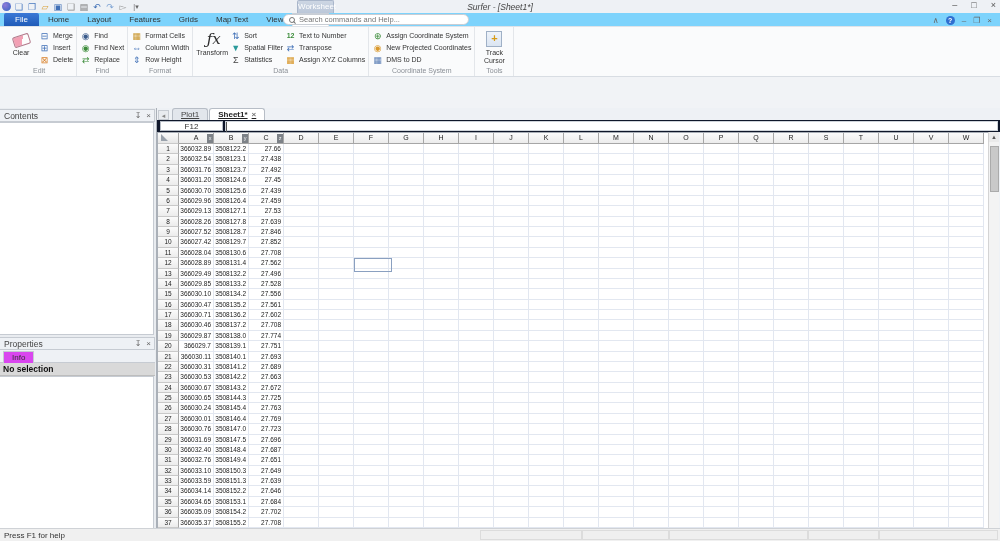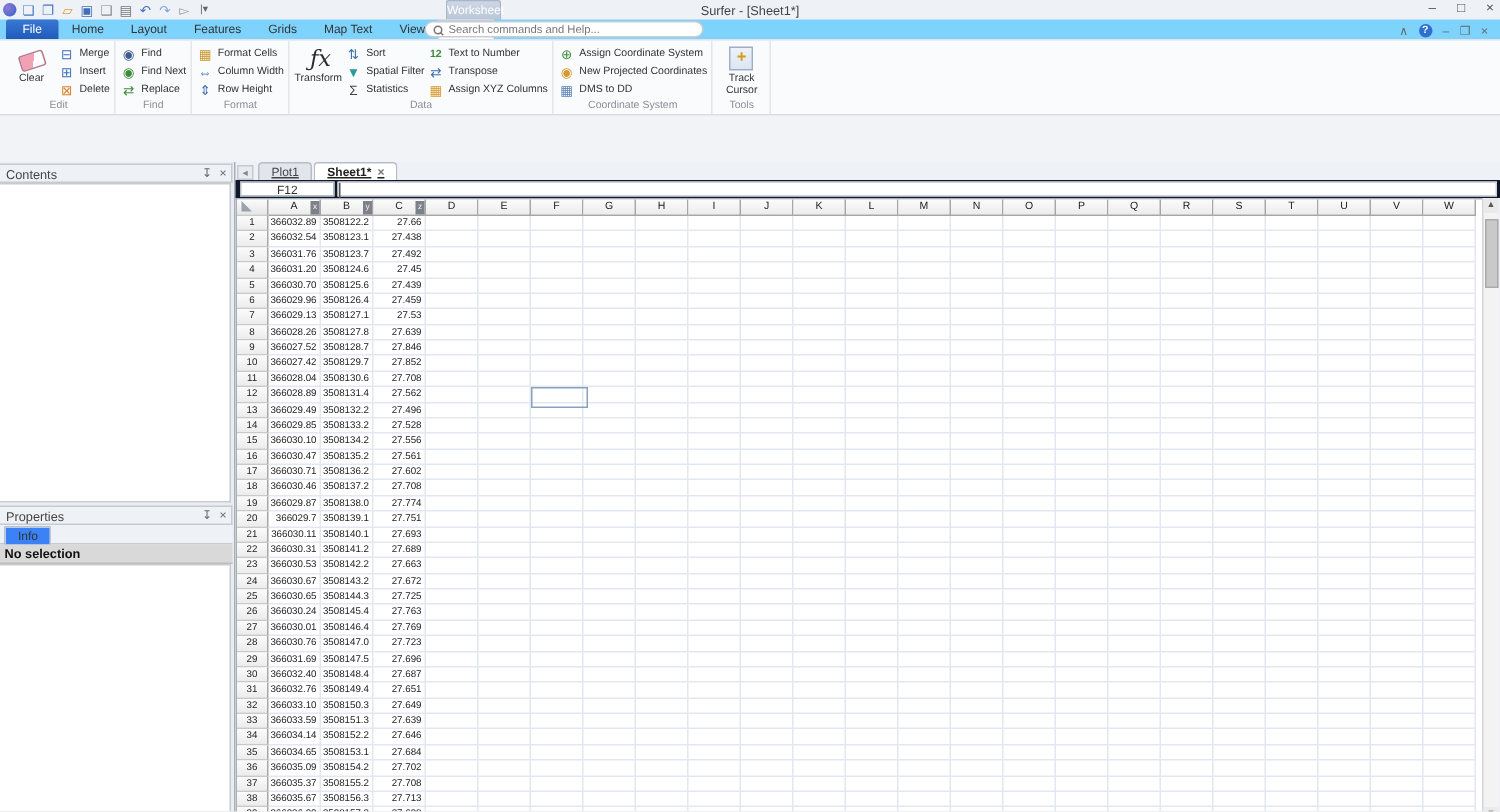--- a/index.html
+++ b/index.html
@@ -13,7 +13,7 @@
   .applogo{width:9px;height:9px;border-radius:50%;
            background:radial-gradient(circle at 35% 35%,#8f7ad8,#2f63c4);}
   .wtitle{position:absolute;top:2px;left:430px;width:140px;text-align:center;
-          font-size:8.5px;color:#444;}
+          font-size:8.5px;color:#444;font-style:italic;}
   .ctxtab{position:absolute;top:0;height:16px;background:linear-gradient(#cdd6e3,#b6c3d6);
           color:#fff;font-size:8px;text-align:center;line-height:12px;
           border-radius:2px 2px 0 0;border:1px solid #a9b6ca;border-bottom:none;box-sizing:border-box;}

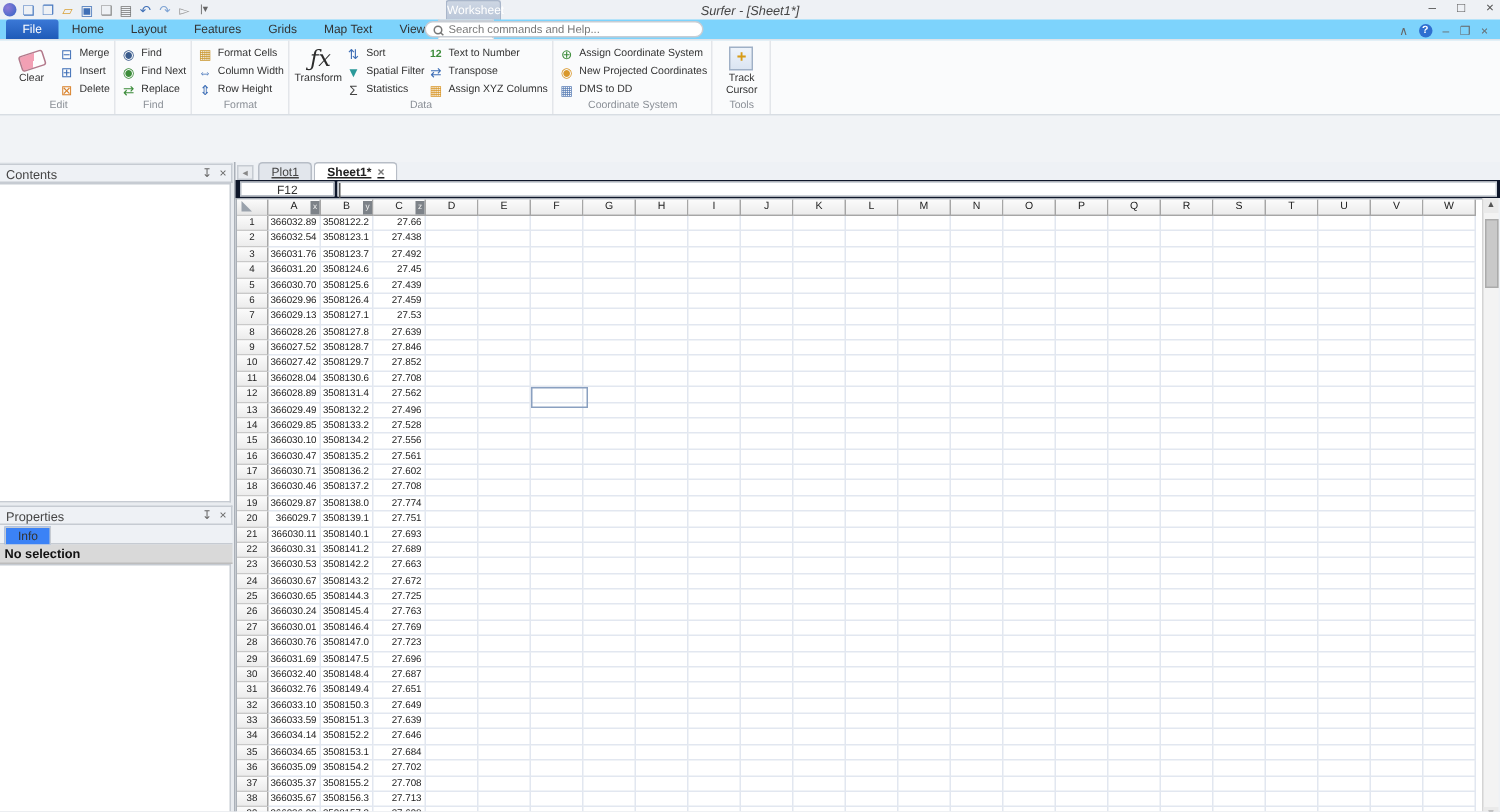--- a/index.html
+++ b/index.html
@@ -88,7 +88,7 @@
   .panel-body{position:absolute;left:0;width:154px;background:#fff;border:1px solid #c6cbd2;
               border-left:none;box-sizing:border-box;}
   .infotab-row{position:absolute;left:0;width:155px;height:13px;background:#eef1f5;border-bottom:1px solid #c6cbd2;box-sizing:border-box;}
-  .infotab{position:absolute;left:3px;top:1px;height:12px;background:#3b82f6;border:1px solid #c6cbd2;
+  .infotab{position:absolute;left:3px;top:1px;height:12px;background:#d946ef;border:1px solid #c6cbd2;
            border-bottom:none;font-size:8px;line-height:12px;padding:0 8px;box-sizing:border-box;}
   .nosel{position:absolute;left:0;width:155px;height:13px;background:#d9d9d9;border-bottom:1px solid #bdbdbd;
          font-weight:bold;font-size:8.5px;color:#111;line-height:13px;padding-left:3px;box-sizing:border-box;}

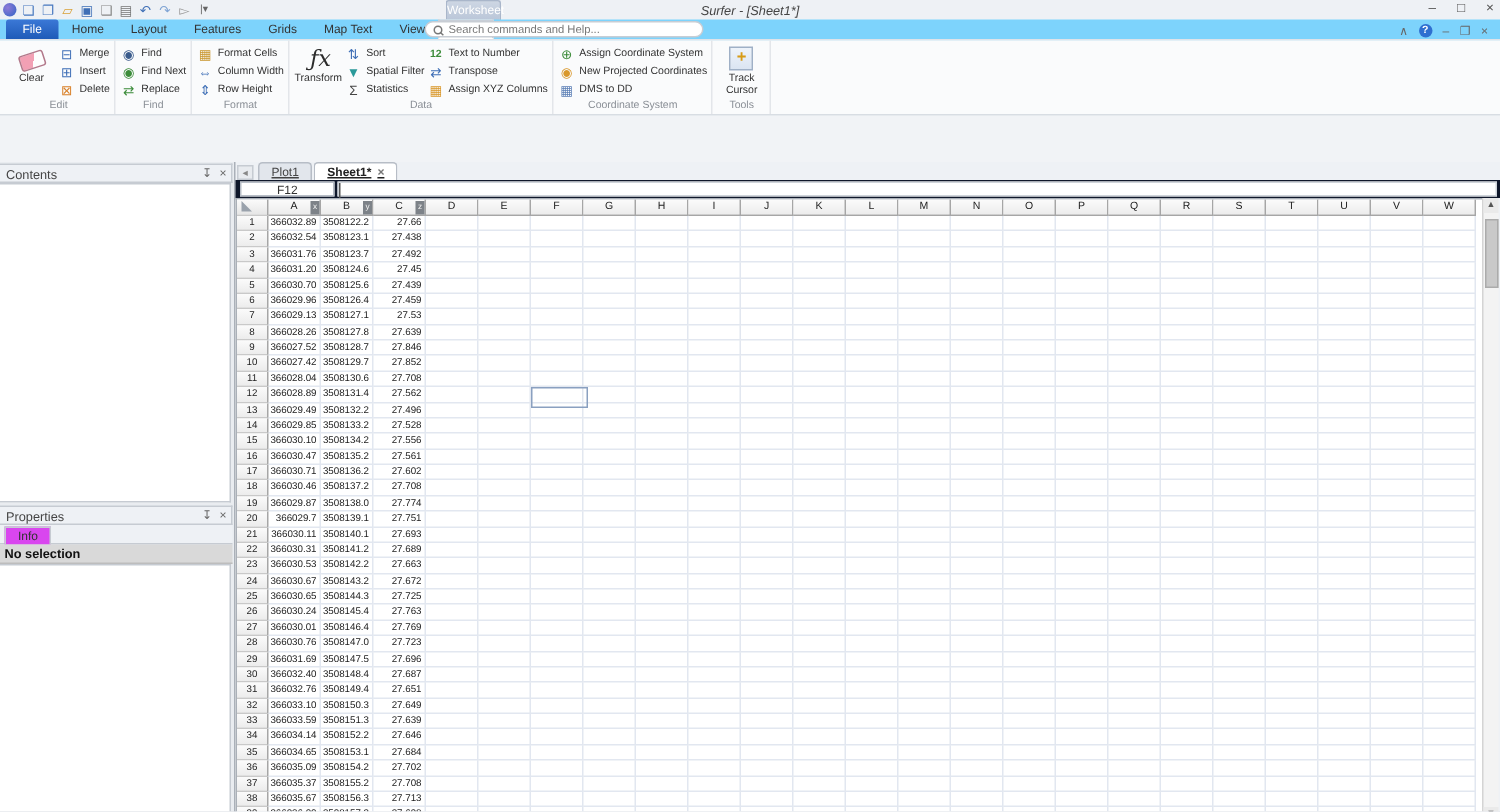--- a/index.html
+++ b/index.html
@@ -1430,6 +1430,14 @@
     </div>
   </div>
 
+  <div class="statusbar">
+    <span class="statusmsg">Press F1 for help</span>
+    <span class="spane" style="left:480px;width:102px"></span>
+    <span class="spane" style="left:582px;width:87px"></span>
+    <span class="spane" style="left:669px;width:139px"></span>
+    <span class="spane" style="left:808px;width:71px"></span>
+    <span class="spane" style="left:879px;width:119px"></span>
+  </div>
 </div>
 
 </body></html>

# WHAT THE TASK ASKS
With pictures excluded, the data must be transcribed in full and to the letter.

# EXERCISE ANSWER
--- a/index.html
+++ b/index.html
@@ -13,7 +13,7 @@
   .applogo{width:9px;height:9px;border-radius:50%;
            background:radial-gradient(circle at 35% 35%,#8f7ad8,#2f63c4);}
   .wtitle{position:absolute;top:2px;left:430px;width:140px;text-align:center;
-          font-size:8.5px;color:#444;}
+          font-size:8.5px;color:#444;font-style:italic;}
   .ctxtab{position:absolute;top:0;height:16px;background:linear-gradient(#cdd6e3,#b6c3d6);
           color:#fff;font-size:8px;text-align:center;line-height:12px;
           border-radius:2px 2px 0 0;border:1px solid #a9b6ca;border-bottom:none;box-sizing:border-box;}

--- a/index.html
+++ b/index.html
@@ -88,7 +88,7 @@
   .panel-body{position:absolute;left:0;width:154px;background:#fff;border:1px solid #c6cbd2;
               border-left:none;box-sizing:border-box;}
   .infotab-row{position:absolute;left:0;width:155px;height:13px;background:#eef1f5;border-bottom:1px solid #c6cbd2;box-sizing:border-box;}
-  .infotab{position:absolute;left:3px;top:1px;height:12px;background:#3b82f6;border:1px solid #c6cbd2;
+  .infotab{position:absolute;left:3px;top:1px;height:12px;background:#d946ef;border:1px solid #c6cbd2;
            border-bottom:none;font-size:8px;line-height:12px;padding:0 8px;box-sizing:border-box;}
   .nosel{position:absolute;left:0;width:155px;height:13px;background:#d9d9d9;border-bottom:1px solid #bdbdbd;
          font-weight:bold;font-size:8.5px;color:#111;line-height:13px;padding-left:3px;box-sizing:border-box;}

--- a/index.html
+++ b/index.html
@@ -1430,6 +1430,14 @@
     </div>
   </div>
 
+  <div class="statusbar">
+    <span class="statusmsg">Press F1 for help</span>
+    <span class="spane" style="left:480px;width:102px"></span>
+    <span class="spane" style="left:582px;width:87px"></span>
+    <span class="spane" style="left:669px;width:139px"></span>
+    <span class="spane" style="left:808px;width:71px"></span>
+    <span class="spane" style="left:879px;width:119px"></span>
+  </div>
 </div>
 
 </body></html>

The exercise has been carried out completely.